I can hardly say that the Mishnah and Talmud are direct representations of the “Oral Law” that goes back over 3,500 years to Moses and God on Sinai, especially given the description (or lack thereof) of the origins of the Mishnah. What I can say, is that what the Jews have as “people of the book”, are a set of laws and rulings that set them apart from any other nation and group on earth, and that has defined them and kept them and preserved them when everyone else was doing their best to completely annihilate the Jewish people.

No, I’m not denying God’s involvement in the preservation of Judaism and in fact, I’m counting on it. As God went down into Egypt with Jacob (Genesis 46:3-4), so too did He go into the death camps with the Jews during the Holocaust. So too did he go with the Jews into the newly created state of Israel and He is there with them now.

But in a very great way, one of the primary mechanisms that has maintained Judaism as Judaism for the past twenty centuries has been the Talmud. It has now taken on the status of “Holy” among the Jews, especially the Orthodox, and it has many critics, including within more liberal religious and secular Judaism. But without it, would there be a man or woman alive today that we could point to and know he or she is a Jew?

You can love the Talmud or you can hate it, but if you are a Jew, no matter who you are, you cannot dismiss its existence or its role in preserving your existence.

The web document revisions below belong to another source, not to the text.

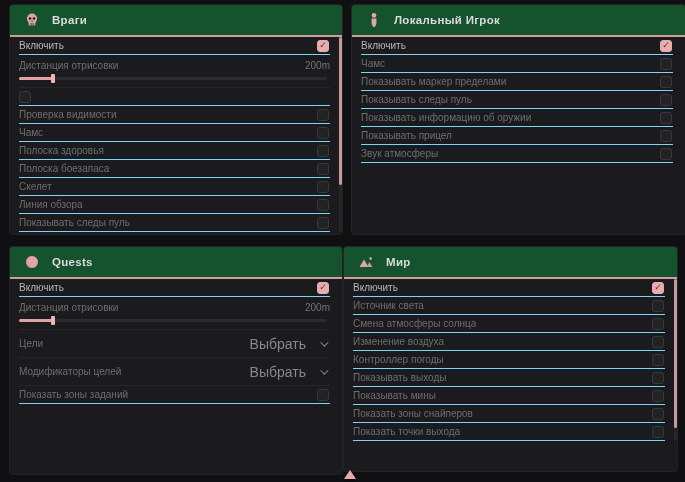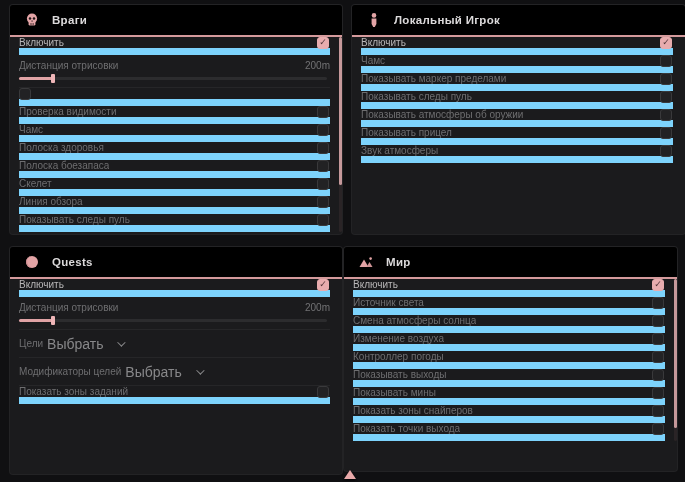"Враги" .panel-header { background: #000000 -> #14532d }
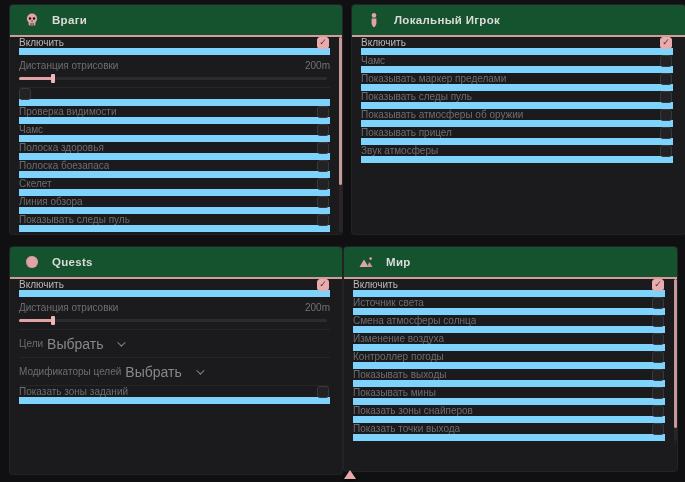"Включить" .row { border-bottom: 7px solid #7dd3fc -> 1px solid #7dd3fc }
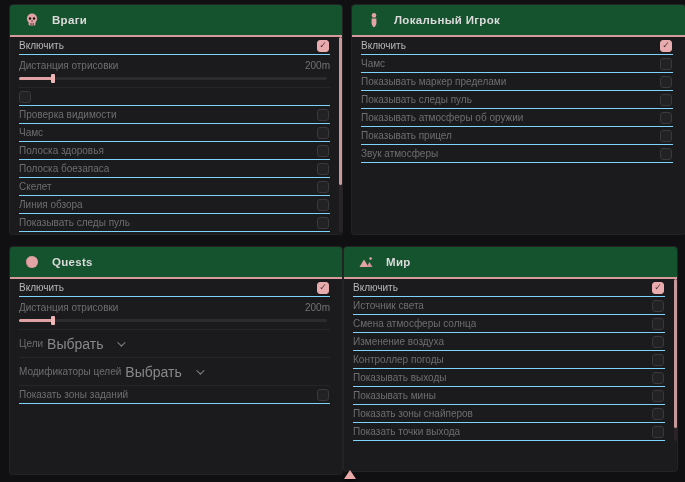"Показывать атмосферы об оружии" span.lbl { text: атмосферы -> информацию }
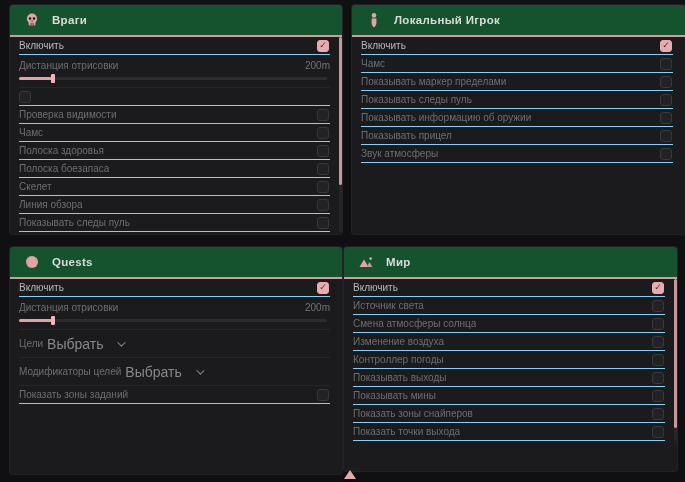"Цели" .select-row { justify-content: none -> space-between }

As an afterword, I want to apologize to all of the Jewish people reading this. I’m not trying to pass myself off as some sort of expert (I’m anything but an expert on Judaism) or to co-opt anything belonging to Judaism. I am just presenting the perspective of one Christian writer on why I think the Talmud is not just important, but historically vital for the existence of the Jewish people. Please keep that in mind when or if you decide to comment.